Ringkasan isi teks Babad Sunan Prabu akan dijabarkan dalam masing-masing pupuh. Adapun ringkasan isi menggambarkan isi teks secara umum dari delapan pupuh. Berikut ini penjabarannya.
- Pupuh Dhandhanggula (8 bait)
Awal teks mengisahkan tentang suasana duka atas kepulangan Susunan Sinuhun Paku Buwana I. Suara tangis keluarga dan kerabat seketika menggelegar di dalam istana. Kangjeng Ratu Kencana mendapatkan penghormatan berkabung dari putra-putri beserta keturunannya. Jenasah sang raja yang mangkat disucikan lalu disemayamkan, selanjutnya ditunggui oleh Gusti Pangeran Dipati.
Pangeran Harya Mataram, yaitu paman dari Gusti Pangeran Dipati mengucapkan belasungkawa. Pangeran Harya Mataram disertai oleh Kapten Jaswa. Sementara itu, Pangeran Purbaya dan Pangeran Blitar turut bersedih atas meninggalnya sang ayahanda. Mereka juga merasa khawatir terhadap sang kakak (yaitu Pangeran Dipati). Susuhunan Paku Buwana I wafat pada tahun 1643 Jawa. Hal itu ditandai dengan sengkalan tri papat rasa tunggal. Jenazah dihantarkan ke peristirahatan terakhir di Imogiri.
- Pupuh Mijil (23 bait)
Kumpeni mengangkat Kangjeng Gusti Pangeran Adipati sebagai raja menggantikan almarhum ayahandanya. Pengangkatan menjadi raja masih menunggu surat kontrak perjanjian dari Kumpeni seperti halnya telah terjadi ketika ayahandanya dulu. Sesuai perjanjian pengangkatan dilakukan oleh Kumpeni di Semarang.
Tahta sang ayahandya pantas dilanjutkan oleh Kangjeng Gusti Pangeran Adipati dengan alasan bahwa dirinya adalah putra tertua yang lahir dari permaisuri. Selain itu, sang ayahanda menyampaikan wasiat sebelum wafat di depan kerabat handai taulan serta dihadiri oleh Kumpeni.
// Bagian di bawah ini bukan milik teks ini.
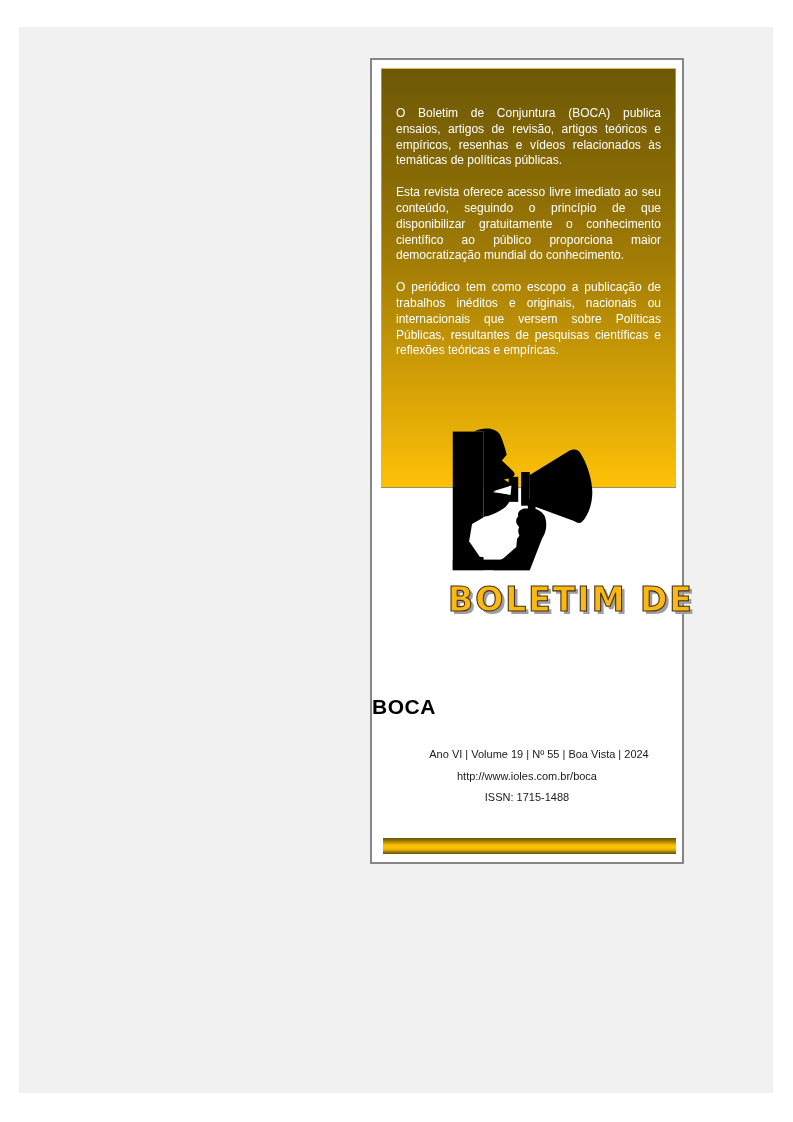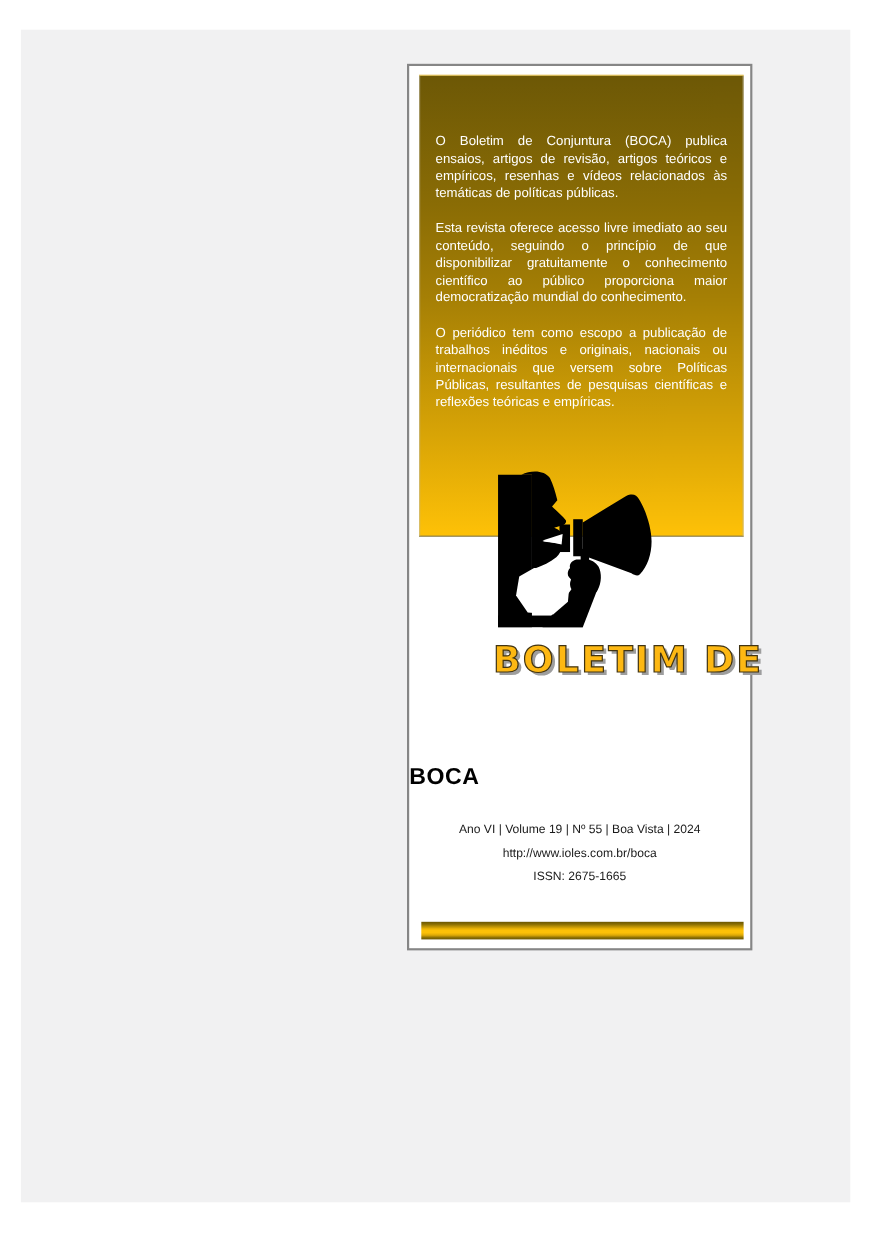"O Boletim de Conjuntura (BOCA)" .gradient-box { padding: 52px 14px 0 14px -> 37px 14px 0 14px }
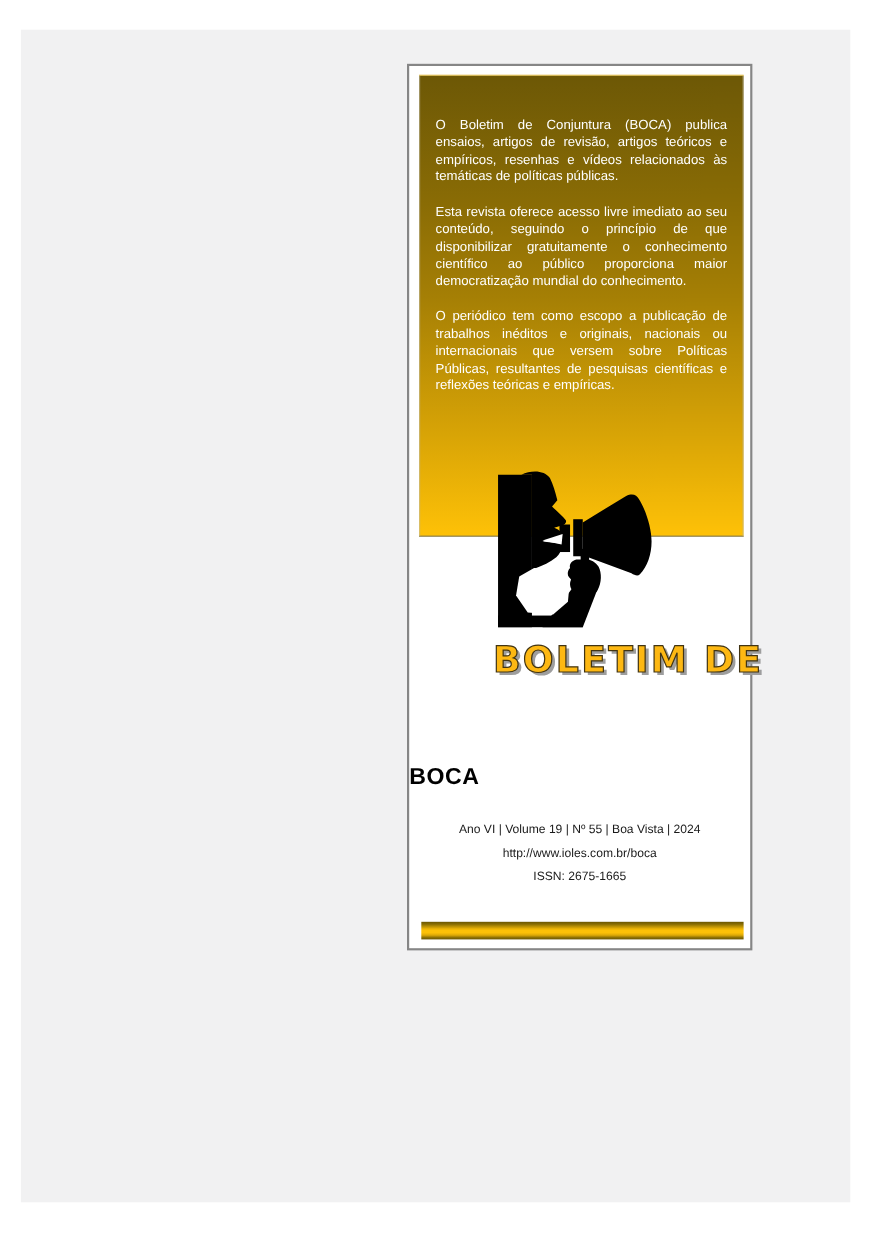"Ano VI | Volume 19" .edition { margin-left: none -> 12px }
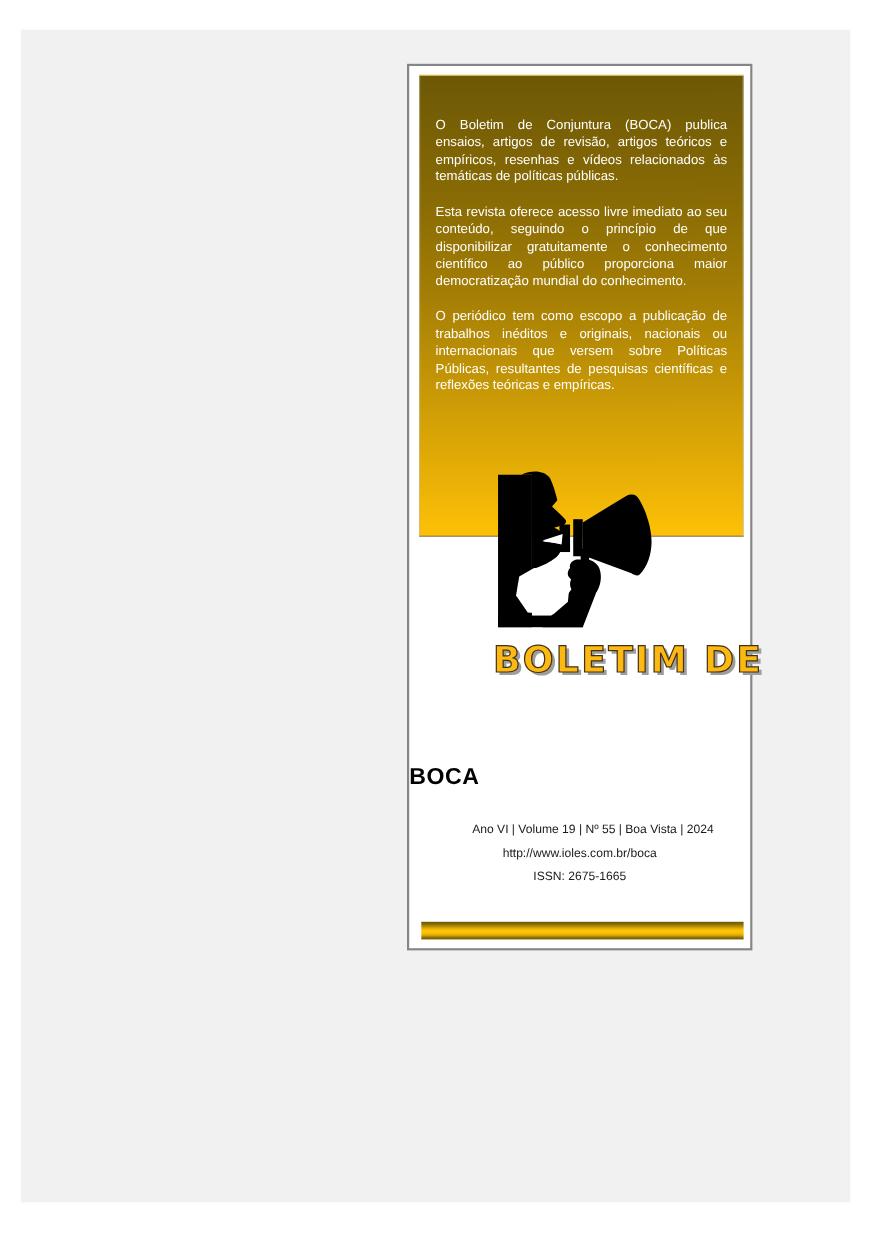"ISSN: 2675-1665" div.meta-line { text: 2675-1665 -> 1715-1488 }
Kapten Jaswa menyampaikan surat kontrak pengangkatan dari Betawi. Isi surat ialah sikap Kumpeni berniat melanjutkan dan membangun perjanjian seperti yang telah dilakukan antara Paku Buwana I dengan Kumpeni. Di dalam surat disebutkan juga bahwa Jendral di Betawi akan memberikan hadiah sebanyak empat ratus pikul dan hadiah lainnya jika kapal dari Eropa yang mengangkut barang-barang telah bersandar di Betawi. Kumpeni memberikan hadiah-hadiah itu sebagai bentuk tanda kasih. Kapten Jaswa membaca surat itu di bangsal kraton pada hari Ahad.
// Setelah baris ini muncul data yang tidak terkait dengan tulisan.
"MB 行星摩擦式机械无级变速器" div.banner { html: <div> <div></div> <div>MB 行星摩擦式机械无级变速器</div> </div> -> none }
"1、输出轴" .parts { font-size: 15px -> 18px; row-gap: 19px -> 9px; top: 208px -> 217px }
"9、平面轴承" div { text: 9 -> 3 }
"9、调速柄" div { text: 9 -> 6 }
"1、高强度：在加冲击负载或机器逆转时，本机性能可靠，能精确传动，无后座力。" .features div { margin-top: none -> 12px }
- Pupuh Dhandhanggula (25 bait)
Pukul tujuh pagi di hari Senin bertempat di pagelaran kraton telah berkumpul para bupati, mantri, para prajurit, serta Kumpeni. Di bangsal Sri Manganti, Kapten Jaswa lebih awal hadir. Pakaian yang indah dan berkilau dikenakan oleh sang putra mahkota. Kondisi di dalam istana beranjak ramai. Mereka semua telah berkumpul. Pada saat itu, Pangeran Harya Mataram dan Kapten Jaswa menyambut dengan memberikan salam atas kehadiran putra mahkota.
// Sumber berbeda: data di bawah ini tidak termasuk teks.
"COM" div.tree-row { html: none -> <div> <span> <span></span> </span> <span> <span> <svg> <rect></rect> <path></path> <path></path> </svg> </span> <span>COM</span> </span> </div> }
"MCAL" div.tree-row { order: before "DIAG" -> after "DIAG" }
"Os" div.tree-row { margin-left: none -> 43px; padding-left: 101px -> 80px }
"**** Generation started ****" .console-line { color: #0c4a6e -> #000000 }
Pangeran Harya Mataram menyambut sekaligus menggandeng Kangjeng Gusti Pangeran Adipati dari sisi kanan, sementara itu Kapten Jaswa membersamai dari sebelah kiri. Sang putra mahkota bertahta menggantikan sang ayahanda. ia bergelar Prabu Amangkurat Senapati Ngalaga di Murti. Peristiwa itu ditandai dengan sengkalan “peksa pat ngoyag jagad”.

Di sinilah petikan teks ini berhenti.